It lost four 1,000-point scorers in Jordan Hulls, Christian Watford, Cody Zeller and Victor Oladipo.

But somehow, IU coaches said in a news conference Tuesday, the team hasn’t lost its identity.

“The culture of the program has been firmly established,” IU assistant coach and recruiting coordinator Kenny Johnson said. “You want to kind of identify how quickly the guys are going to transition in and understand how hard we work in the program and what the culture of work is like in the program. They’ve come in and been very competitive – extremely competitive.”

Less than a month into summer workouts, the biggest question about next year’s Hoosiers seems to be answered.

A group of six freshmen – that Calbert Cheaney, director of basketball operations, called one of the most talented classes in IU history – has come in with a workman’s mentality.

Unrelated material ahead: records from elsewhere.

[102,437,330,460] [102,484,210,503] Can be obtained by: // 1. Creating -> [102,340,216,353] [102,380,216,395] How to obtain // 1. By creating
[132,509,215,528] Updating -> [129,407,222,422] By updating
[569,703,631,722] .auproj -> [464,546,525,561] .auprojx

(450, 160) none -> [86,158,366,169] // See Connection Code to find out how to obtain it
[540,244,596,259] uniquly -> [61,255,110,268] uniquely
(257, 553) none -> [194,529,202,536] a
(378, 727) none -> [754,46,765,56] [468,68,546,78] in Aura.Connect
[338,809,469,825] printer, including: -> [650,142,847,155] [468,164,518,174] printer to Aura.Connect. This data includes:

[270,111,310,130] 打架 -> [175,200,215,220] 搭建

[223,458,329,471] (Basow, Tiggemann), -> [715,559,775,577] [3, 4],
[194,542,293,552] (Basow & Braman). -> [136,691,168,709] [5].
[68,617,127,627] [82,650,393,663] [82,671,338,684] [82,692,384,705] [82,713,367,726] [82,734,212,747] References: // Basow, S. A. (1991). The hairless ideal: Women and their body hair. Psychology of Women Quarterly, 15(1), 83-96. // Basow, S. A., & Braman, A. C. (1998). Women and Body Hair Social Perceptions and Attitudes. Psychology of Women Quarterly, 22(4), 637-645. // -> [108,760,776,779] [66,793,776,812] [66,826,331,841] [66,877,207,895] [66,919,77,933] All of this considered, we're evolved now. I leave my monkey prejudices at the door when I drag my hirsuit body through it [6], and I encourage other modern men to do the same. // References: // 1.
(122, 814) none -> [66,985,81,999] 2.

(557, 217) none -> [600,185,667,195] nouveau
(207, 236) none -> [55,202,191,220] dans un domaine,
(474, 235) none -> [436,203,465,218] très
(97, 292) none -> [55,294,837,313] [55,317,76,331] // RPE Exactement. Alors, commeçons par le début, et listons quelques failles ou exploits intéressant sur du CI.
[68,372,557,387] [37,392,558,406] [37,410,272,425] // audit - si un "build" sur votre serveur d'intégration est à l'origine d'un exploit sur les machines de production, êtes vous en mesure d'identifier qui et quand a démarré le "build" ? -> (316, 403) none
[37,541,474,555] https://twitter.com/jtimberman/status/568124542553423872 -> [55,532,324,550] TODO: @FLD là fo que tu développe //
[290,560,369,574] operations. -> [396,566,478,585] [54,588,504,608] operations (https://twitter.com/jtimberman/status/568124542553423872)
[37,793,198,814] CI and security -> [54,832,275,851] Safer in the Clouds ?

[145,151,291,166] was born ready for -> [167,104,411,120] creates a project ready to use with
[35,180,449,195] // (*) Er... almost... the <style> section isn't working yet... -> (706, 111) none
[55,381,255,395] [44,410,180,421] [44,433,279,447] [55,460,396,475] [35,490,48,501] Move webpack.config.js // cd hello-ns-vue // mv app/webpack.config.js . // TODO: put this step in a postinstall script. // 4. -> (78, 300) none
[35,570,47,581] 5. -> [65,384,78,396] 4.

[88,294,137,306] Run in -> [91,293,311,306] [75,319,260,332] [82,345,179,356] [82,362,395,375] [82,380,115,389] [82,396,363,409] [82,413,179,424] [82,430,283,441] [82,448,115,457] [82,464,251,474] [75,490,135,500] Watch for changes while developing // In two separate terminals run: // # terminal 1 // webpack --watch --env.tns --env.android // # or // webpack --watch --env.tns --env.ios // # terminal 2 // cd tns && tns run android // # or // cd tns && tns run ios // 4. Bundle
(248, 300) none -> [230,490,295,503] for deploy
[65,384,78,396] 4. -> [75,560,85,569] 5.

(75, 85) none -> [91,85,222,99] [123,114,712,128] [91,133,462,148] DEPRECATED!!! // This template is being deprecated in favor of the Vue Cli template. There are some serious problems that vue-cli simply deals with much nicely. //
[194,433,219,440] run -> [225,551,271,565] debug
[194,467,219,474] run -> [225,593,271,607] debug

There is no entitlement in Assembly Hall or on the practice courts in the 24-hour-access Cook Hall facility.

The most highly touted player of the bunch, top-10 forward Noah Vonleh, might as well sleep in the latter building, Johnson said.

“From Day 1 that Noah’s been here on campus, I truly believe if he could move a cot into the building right next door, he probably would,” Johnson said. “Every guy is different, but every guy has their own individual way of going about getting better. They’ve all bought in to the culture.”

Associate head coach Tim Buckley said the newcomers have competed like they’re all walk-on players, and the returnees who are in Bloomington have stepped up their leadership significantly.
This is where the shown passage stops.